Itself deprived of power, water and food for days after Katrina struck Aug. 29, Gretna suddenly became the destination for thousands of people fleeing New Orleans. The smaller town bused more than 5,000 of the newcomers to an impromptu food distribution center miles away. As New Orleans residents continued to spill into Gretna, tensions rose.

After someone set the local mall on fire Aug. 31, Gretna Police Chief Arthur S. Lawson Jr. proposed the blockade.

"I realized we couldn't continue, manpower-wise, fuel-wise," Lawson said Thursday. Armed Gretna police, helped by local sheriff's deputies and bridge police, turned hundreds of men, women and children back to New Orleans.

Gretna is not the only community that views New Orleans with distrust. Authorities in St. Bernard Parish, to the east, stacked cars to seal roads from the Crescent City. But Gretna's decision has become the symbol of the ultimate act of a bad neighbor, gaining notoriety partly from an account in the Socialist Worker newspaper by two San Francisco emergency workers and labor leaders who were in a crowd turned back by Gretna police.

Numerous angry e-mails to Gretna officials accuse them of racism. (Harris and Lawson are white.)

New Orleans Mayor C. Ray Nagin said Thursday that Gretna officials "will have to live" with their decision.

"We allowed people to cross ... because they were dying in the convention center," Nagin said. "We made a decision to protect people…. They made a decision to protect property."

Paul Ribaul, 37, a New Orleans TV-station engineer from Gretna, said New Orleans and the suburbs have a complicated relationship.

"We say we're from New Orleans, but we're a suburb," he said. "The reason we don't live there is we don't like the crime, the politics."

Ribaul was among Gretna residents who praised the decision to close the bridge. "It makes you feel safe to live in a city like that," he said.

Critics suspect a racial motive for the blockade. City officials heatedly deny any such thing.

Among black residents of Gretna, some say that although they get along with most of their white neighbors, a few of the neighbors harbor strong prejudices.

Some black Gretna residents also speak fearfully of New Orleans. "We don't have as much killing over here as in New Orleans," said Leslie Anne Williams, 42.

Nonetheless, Williams' mother, a lifelong Gretna resident who is also black, disapproved of the Police Department's decision. People fleeing New Orleans "probably had a better chance of survival over here," said Laura Williams, 70, "especially with all that shooting" across the river.

When Katrina hit, about 5,000 of Gretna's residents were still in town.

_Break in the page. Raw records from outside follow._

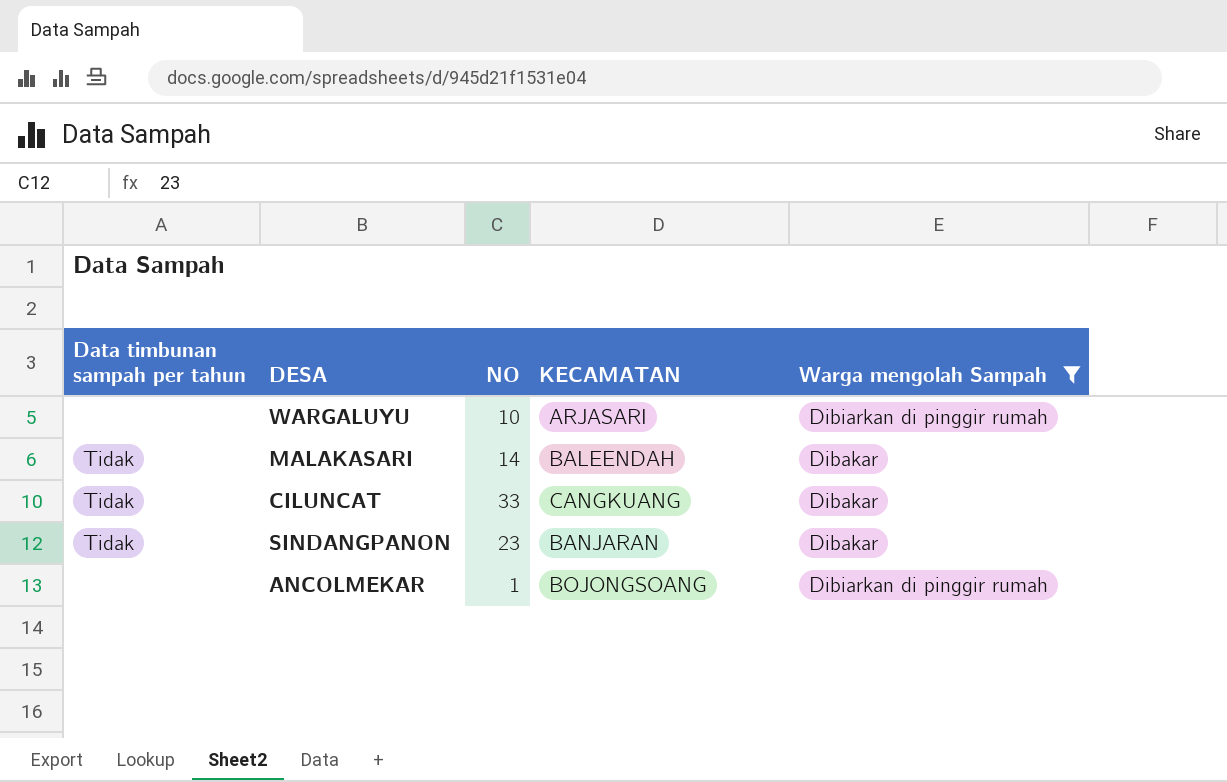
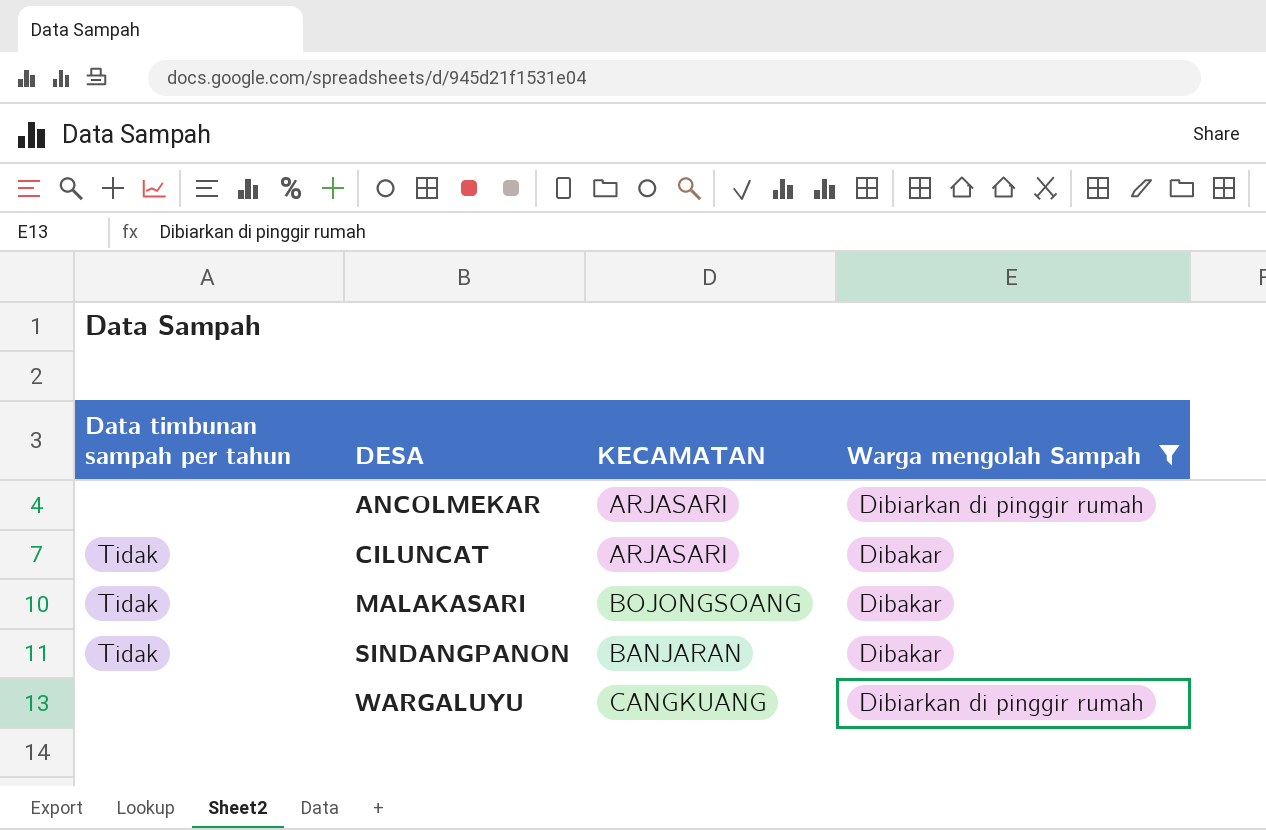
row order: none -> DESA ascending
column NO | position: 3 -> none
ANCOLMEKAR | KECAMATAN: BOJONGSOANG -> ARJASARI
CILUNCAT | KECAMATAN: CANGKUANG -> ARJASARI
MALAKASARI | KECAMATAN: BALEENDAH -> BOJONGSOANG
WARGALUYU | KECAMATAN: ARJASARI -> CANGKUANG

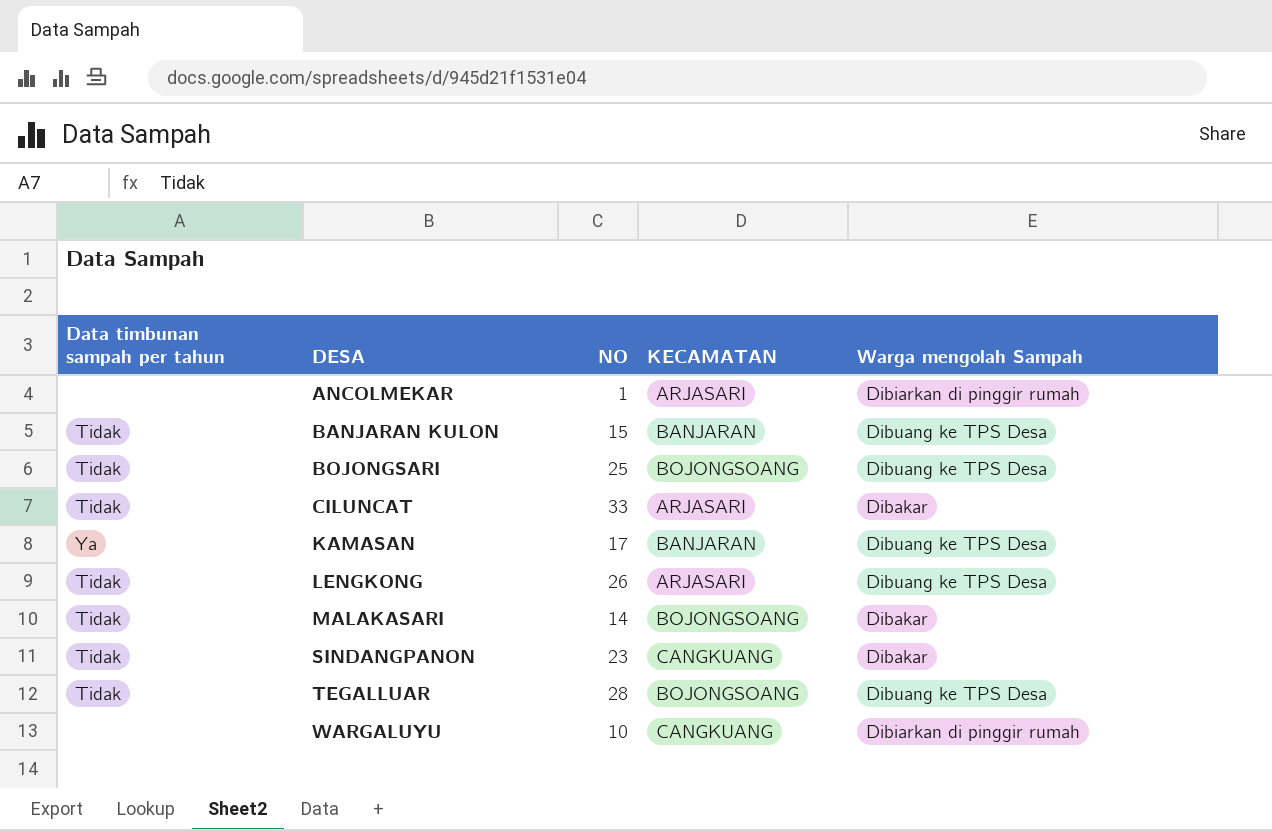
filter: Warga mengolah Sampah != Dibuang ke TPS Desa -> none
column NO | position: none -> 3
SINDANGPANON | KECAMATAN: BANJARAN -> CANGKUANG

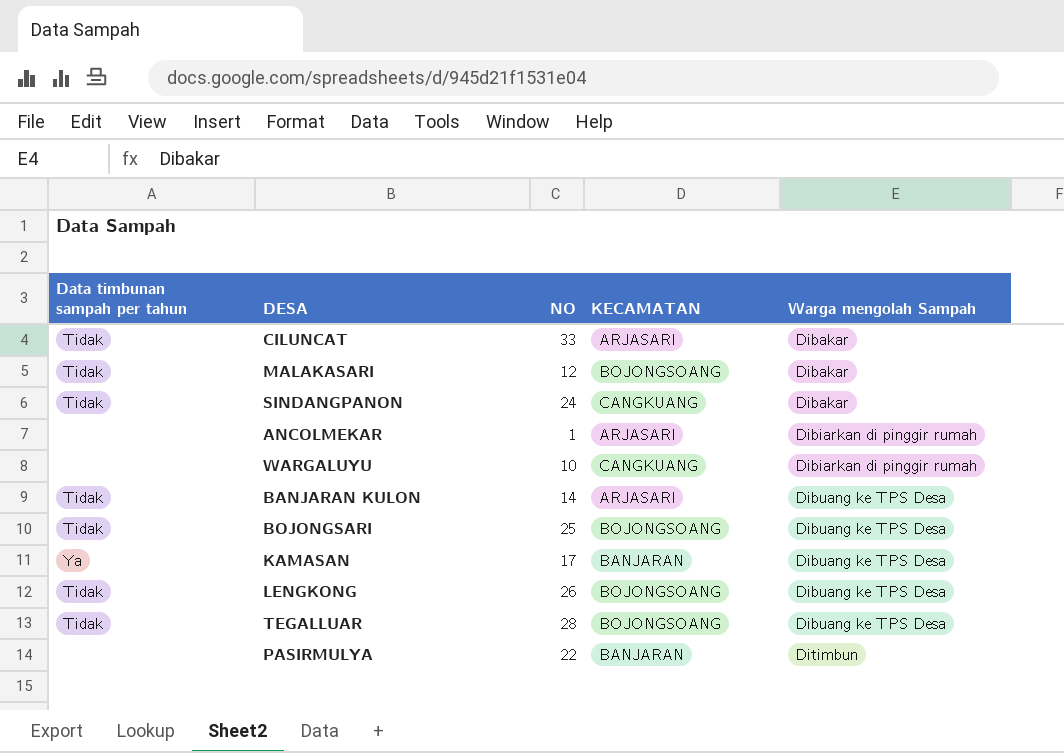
row order: DESA ascending -> Warga mengolah Sampah ascending
MALAKASARI | NO: 14 -> 12
SINDANGPANON | NO: 23 -> 24
BANJARAN KULON | NO: 15 -> 14
BANJARAN KULON | KECAMATAN: BANJARAN -> ARJASARI
LENGKONG | KECAMATAN: ARJASARI -> BOJONGSOANG
row PASIRMULYA: none -> none | 22 | BANJARAN | Ditimbun

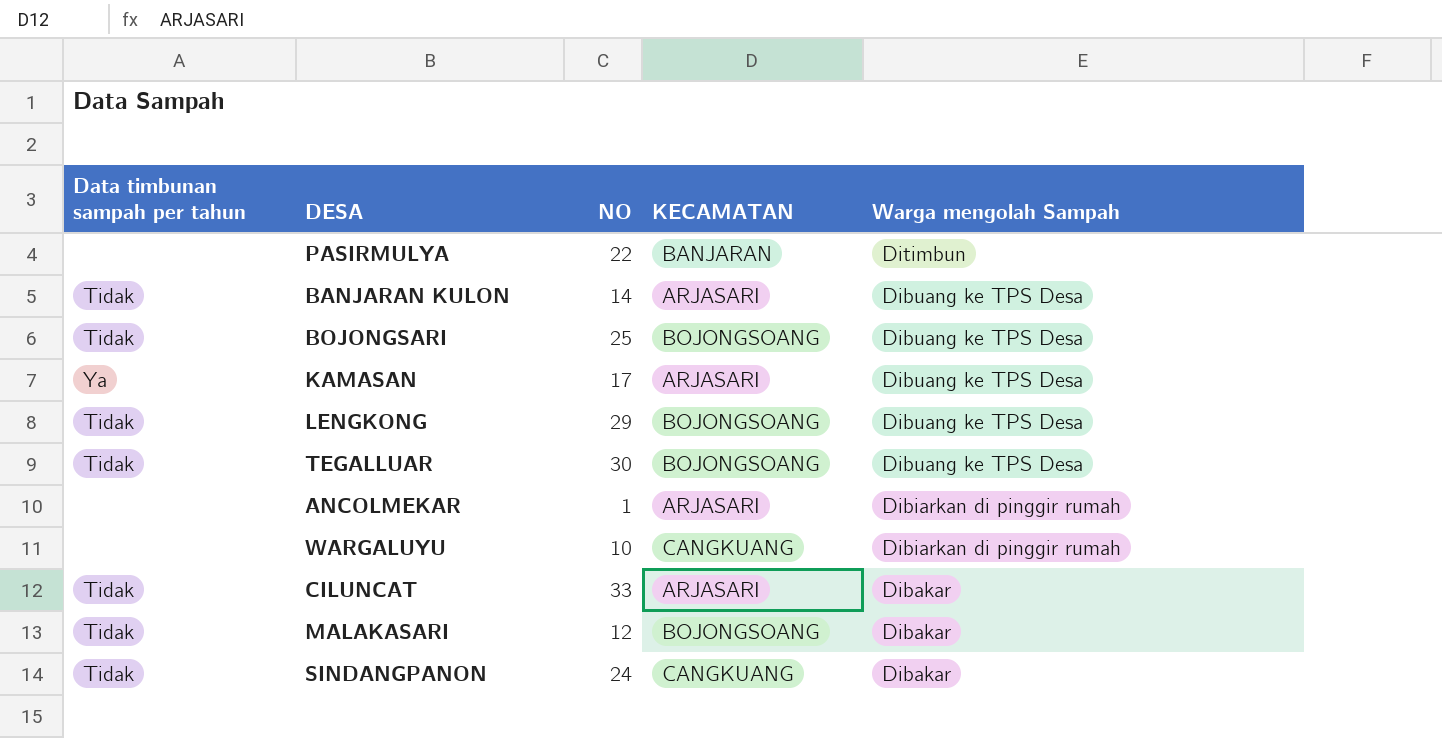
row order: Warga mengolah Sampah ascending -> Warga mengolah Sampah descending
KAMASAN | KECAMATAN: BANJARAN -> ARJASARI
LENGKONG | NO: 26 -> 29
TEGALLUAR | NO: 28 -> 30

Police zigzagged the trim streets of ranch houses and older wooden buildings, checking on those who had not evacuated.

Like New Orleans, Gretna lost power and water. Town officials pleaded unsuccessfully for help from the state and the Federal Emergency Management Agency. Then they learned that New Orleans officials had told the thousands trapped in that city's downtown, similarly deprived of food and water but also dodging gunfights and rising floodwaters, to cross to Gretna.

Not sure how to feed even their own residents, Gretna officials were overwhelmed by New Orleans' evacuees. They organized bus caravans Aug. 31 to take the arrivals to Metairie, 16 miles away, where a food and water distribution center had been set up.

The evacuees waited for rides out of Gretna at the foot of the bridge, across the street from Oakwood Mall. As the hours ticked by and the crowd swelled, trouble began, Gretna authorities said.

Sometime on Wednesday, Aug. 31, a fire broke out in the mall, next to the local branch of the sheriff's office, and police chased suspected looters out of the building.

Mayor Harris had had enough. He called the state police.

"I said: 'There will be bloodshed on the west bank if this continues,' " Harris recalled. " 'This is not Gretna. I am not going to give up our community!' "

The following morning, Gretna's police chief made his decision: Seal the bridge.

The San Francisco paramedics said in an interview and in their article that there were gunshots over the heads of people crossing the bridge from New Orleans' convention center — many of them elderly — where they were stuck for days without food, water and working toilets.

Nagin, New Orleans' mayor, said that he'd heard similar reports about gunfire, as well as people being turned back by guard dogs.

Chief Lawson said that he was unaware of any of his officers shooting over the heads of evacuees on the bridge but said that one black officer did fire a shot overhead to quiet an unruly crowd waiting to board a bus.

Harris said Thursday that closing the bridge was a tough decision but that he felt it was right.

"We didn't even have enough food here to feed our own residents," Harris said. "We took care of our folks. It's something we had to do."


Questions to ponder?

1. If the refugees from New Orleans were caucasion and not primairly of African American descent, do you feel Gretna would have closed the bridge?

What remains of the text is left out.